→ What the task asks
Everything in the entries below must be reproduced exactly, except the images.

==== Data shown ====

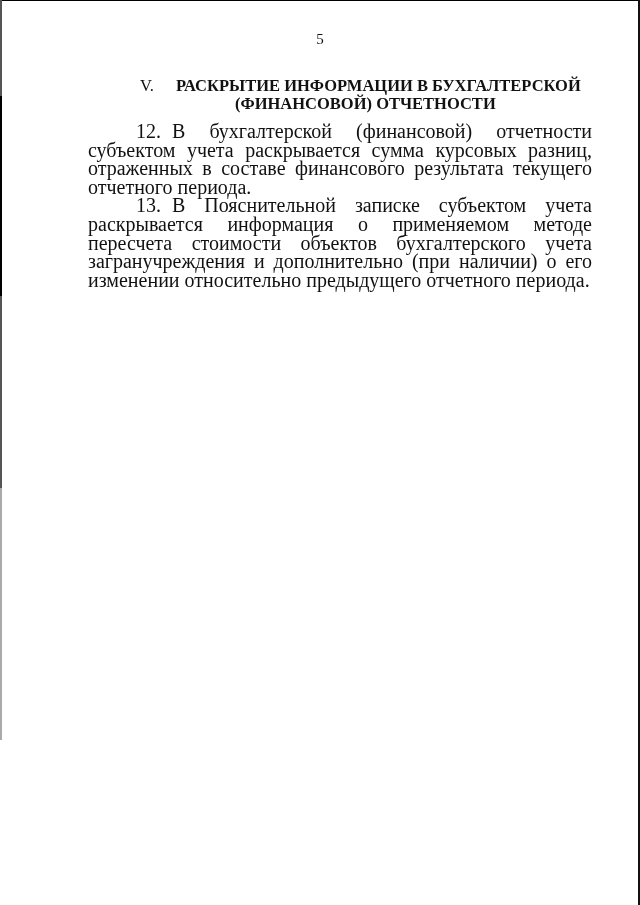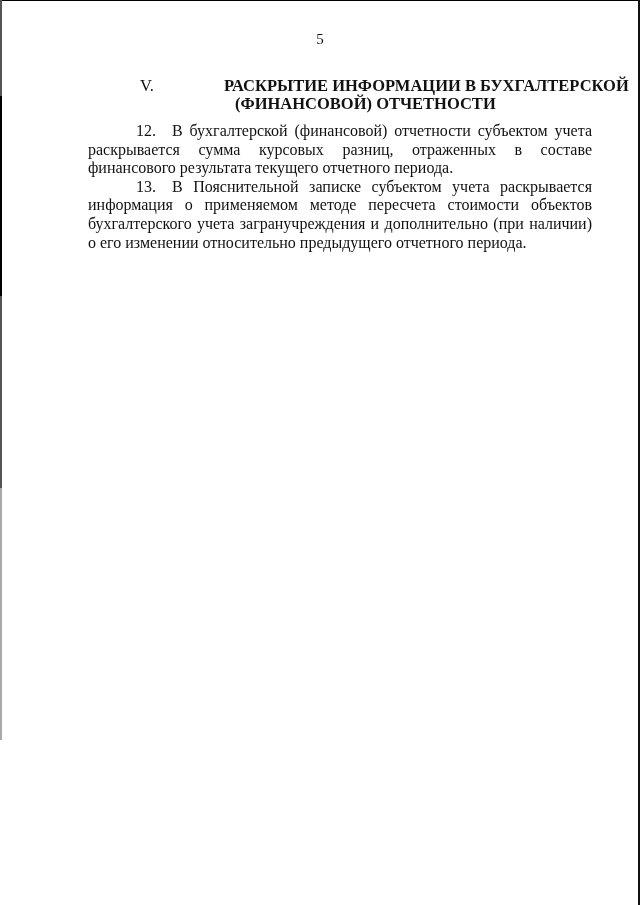--- a/index.html
+++ b/index.html
@@ -21,7 +21,7 @@
       font-weight: bold; font-size: 16.5px; line-height: 18px;
     }
     .heading .roman { position: absolute; left: 52px; top: 0; font-weight: normal; }
-    .heading .line1 { position: absolute; left: 88px; top: 0; white-space: nowrap; margin-left: 48px; }
+    .heading .line1 { position: absolute; left: 88px; top: 0; white-space: nowrap; }
     .heading .line2 { position: absolute; left: 147px; top: 18px; white-space: nowrap; }
     .body-text {
       position: absolute; left: 88px; width: 504px; top: 122px;

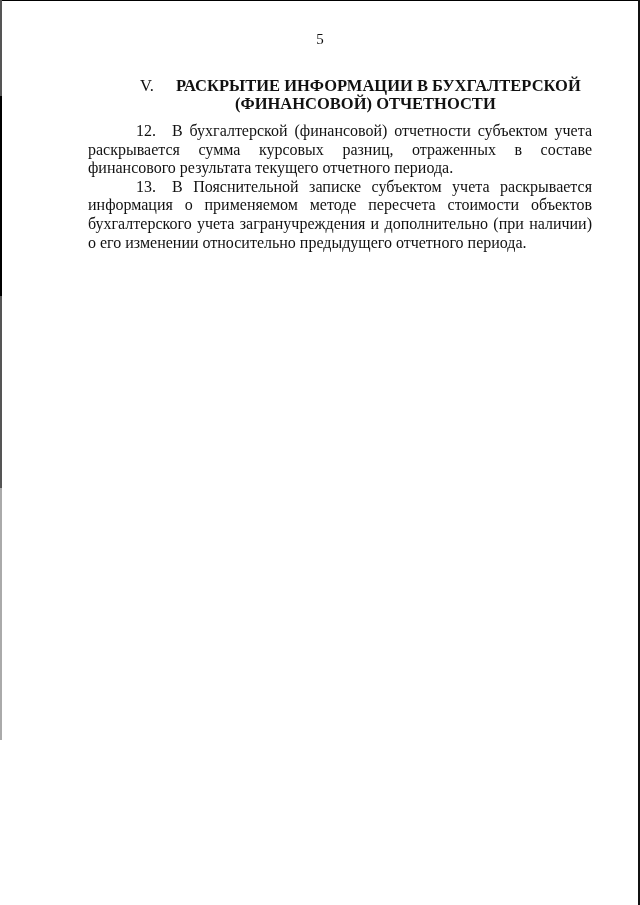--- a/index.html
+++ b/index.html
@@ -25,7 +25,7 @@
     .heading .line2 { position: absolute; left: 147px; top: 18px; white-space: nowrap; }
     .body-text {
       position: absolute; left: 88px; width: 504px; top: 122px;
-      font-size: 16px; line-height: 18.6px;
+      font-size: 20px; line-height: 18.6px;
     }
     .para { margin: 0; text-align: justify; text-indent: 48px; }
     .para .num { display: inline-block; width: 36px; text-indent: 0; }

====

→ Task output
--- a/index.html
+++ b/index.html
@@ -21,7 +21,7 @@
       font-weight: bold; font-size: 16.5px; line-height: 18px;
     }
     .heading .roman { position: absolute; left: 52px; top: 0; font-weight: normal; }
-    .heading .line1 { position: absolute; left: 88px; top: 0; white-space: nowrap; margin-left: 48px; }
+    .heading .line1 { position: absolute; left: 88px; top: 0; white-space: nowrap; }
     .heading .line2 { position: absolute; left: 147px; top: 18px; white-space: nowrap; }
     .body-text {
       position: absolute; left: 88px; width: 504px; top: 122px;

--- a/index.html
+++ b/index.html
@@ -25,7 +25,7 @@
     .heading .line2 { position: absolute; left: 147px; top: 18px; white-space: nowrap; }
     .body-text {
       position: absolute; left: 88px; width: 504px; top: 122px;
-      font-size: 16px; line-height: 18.6px;
+      font-size: 20px; line-height: 18.6px;
     }
     .para { margin: 0; text-align: justify; text-indent: 48px; }
     .para .num { display: inline-block; width: 36px; text-indent: 0; }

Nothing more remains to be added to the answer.